The audio below is a podcast of Clyde Outside’s Sarasota Mangrove Kayaking Excursion.
When most people think of Sarasota, they picture palm-lined streets, upscale galleries, and white-sand beaches. But beneath all that modern gloss lies something far more ancient.
Sarasota sits on the shoulder of the Florida Platform, a massive shelf of carbonate rock formed millions of years ago when much of the present-day southeastern U.S. was submerged beneath a warm, shallow sea. This platform is composed primarily of limestone, a calcium carbonate-rich rock built from fossilized coral reefs, marine shells, and ooid sands. Over eons, this bedrock sculpted a landscape so low, flat, and porous that it is perfectly suited for estuaries, mangrove forests, and tidal lagoons.

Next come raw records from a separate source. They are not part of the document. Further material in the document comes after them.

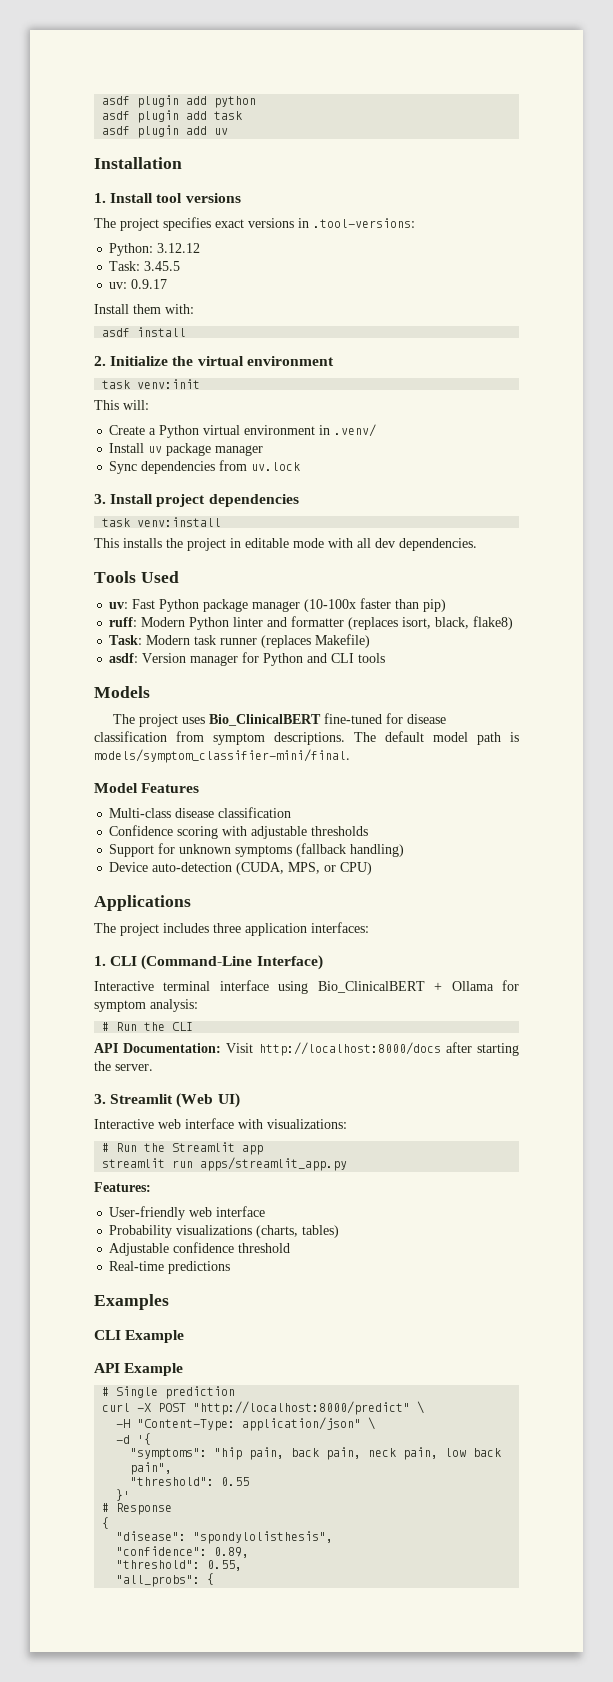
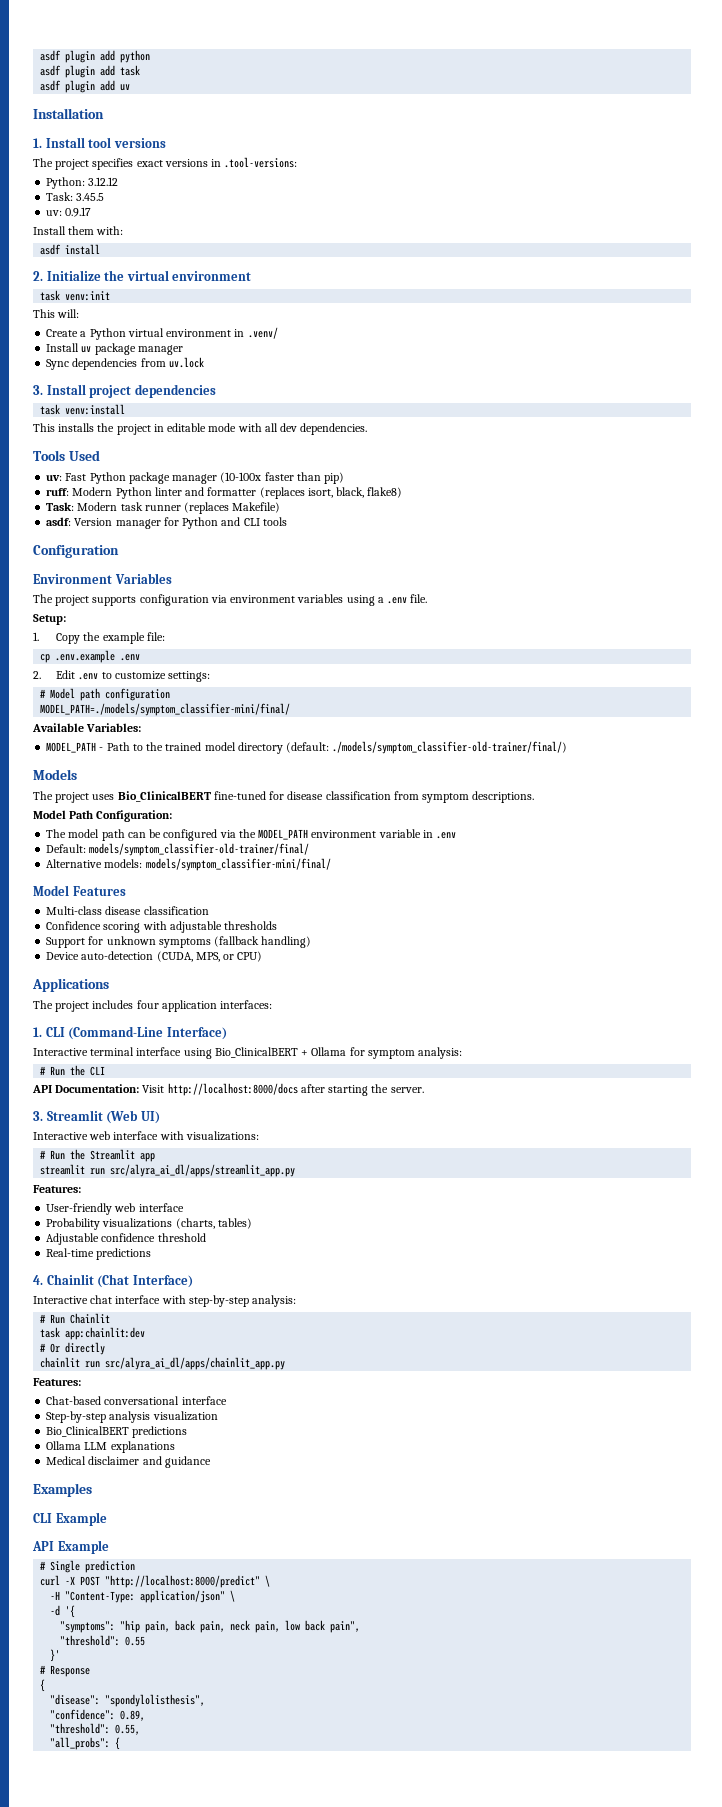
+ Configuration
+ Environment Variables
+ The project supports configuration via environment variables using a .env file.
+ Setup:
+ 1. Copy the example file:
+ cp .env.example .env
+ 2. Edit .env to customize settings:
+ # Model path configuration
+ MODEL_PATH=./models/symptom_classifier-mini/final/
+ Available Variables:
+ MODEL_PATH - Path to the trained model directory (default: ./models/symptom_classifier-old-trainer/final/)
- The project uses Bio_ClinicalBERT fine-tuned for disease classification from symptom descriptions. The default model path is models/symptom_classifier-mini/final.
+ The project uses Bio_ClinicalBERT fine-tuned for disease classification from symptom descriptions.
+ Model Path Configuration:
+ The model path can be configured via the MODEL_PATH environment variable in .env
+ Default: models/symptom_classifier-old-trainer/final/
+ Alternative models: models/symptom_classifier-mini/final/
- The project includes three application interfaces:
+ The project includes four application interfaces:
- streamlit run apps/streamlit_app.py
+ streamlit run src/alyra_ai_dl/apps/streamlit_app.py
+ 4. Chainlit (Chat Interface)
+ Interactive chat interface with step-by-step analysis:
+ # Run Chainlit
+ task app:chainlit:dev
+ # Or directly
+ chainlit run src/alyra_ai_dl/apps/chainlit_app.py
+ Features:
+ Chat-based conversational interface
+ Step-by-step analysis visualization
+ Bio_ClinicalBERT predictions
+ Ollama LLM explanations
+ Medical disclaimer and guidance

I awoke in the morning in my Hondaminium. My trusty Honda Accord has become equal parts steed and shelter on this long, meandering road trip across the USA. The dawn sky was a watercolor of soft pinks and purples. A steaming McDonald’s coffee sat in my cupholder, filling the cabin with that familiar, caffeinated comfort.

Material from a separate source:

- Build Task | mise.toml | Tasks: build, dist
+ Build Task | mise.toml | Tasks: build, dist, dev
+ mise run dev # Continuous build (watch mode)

By sunrise, I was at Ken Thompson Park, sliding my red kayak into the still, early-morning water. Sarasota’s skyline shimmered in the distance, bouncing like silver light across the surface of Sarasota Bay.
I skooched my kayak into the water over a substrate of ooid sands. Those tiny, perfectly rounded grains of sand are a testament to Sarasota’s ancient marine past.

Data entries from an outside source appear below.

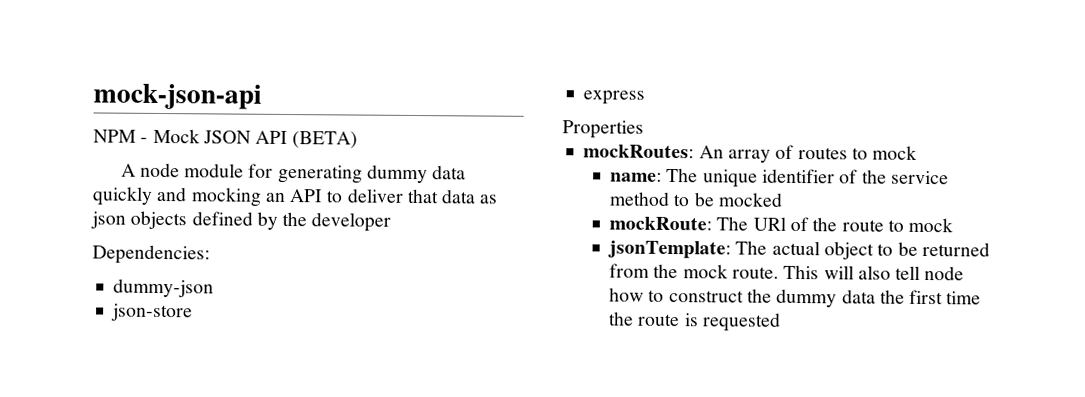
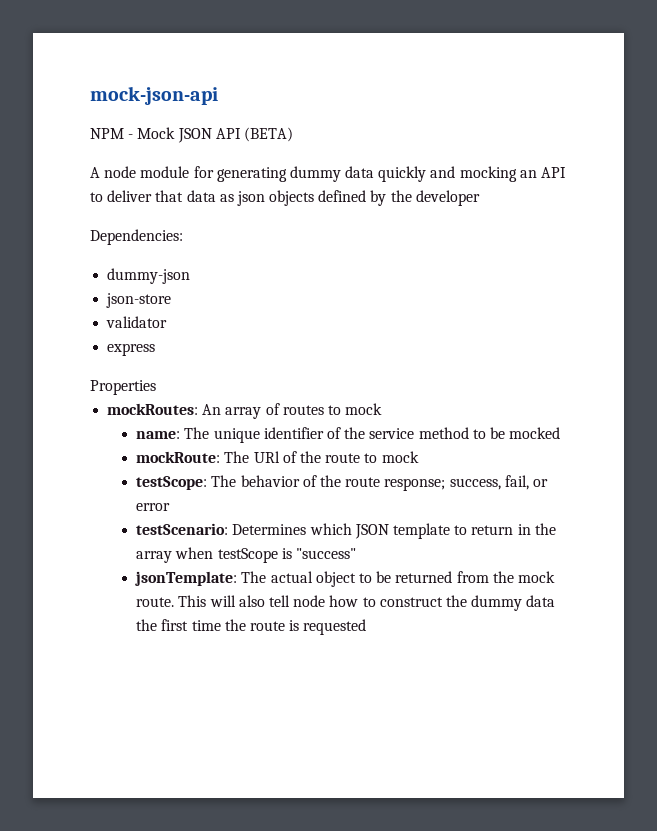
+ validator
+ testScope: The behavior of the route response; success, fail, or error
+ testScenario: Determines which JSON template to return in the array when testScope is "success"

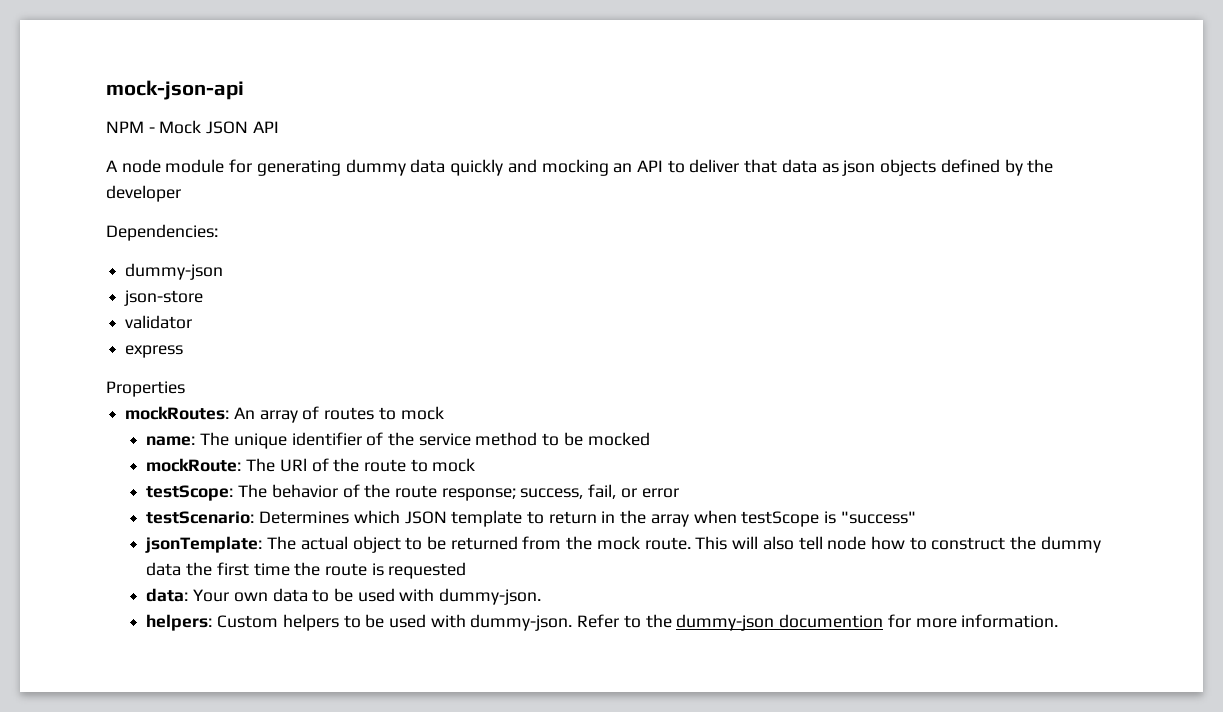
- NPM - Mock JSON API (BETA)
+ NPM - Mock JSON API
+ data: Your own data to be used with dummy-json.
+ helpers: Custom helpers to be used with dummy-json. Refer to the dummy-json documention for more information.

Ooids form in warm, shallow, wave-agitated waters where calcium carbonate precipitates out of solution and coats small particles of shell fragments or mineral grains. Layer by layer, these coatings build into concentric spheres, often no larger than a pinhead. In the Sarasota region, these conditions existed during periods when sea levels were higher and much of Florida was submerged beneath a tropical carbonate platform. Over millions of years, vast deposits of these ooids were compacted and cemented into limestone, now forming part of the bedrock beneath the region. Today, their legacy is seen not just in the geology below, but in the dazzling white of nearby beaches where ooid-rich sands sparkle underfoot.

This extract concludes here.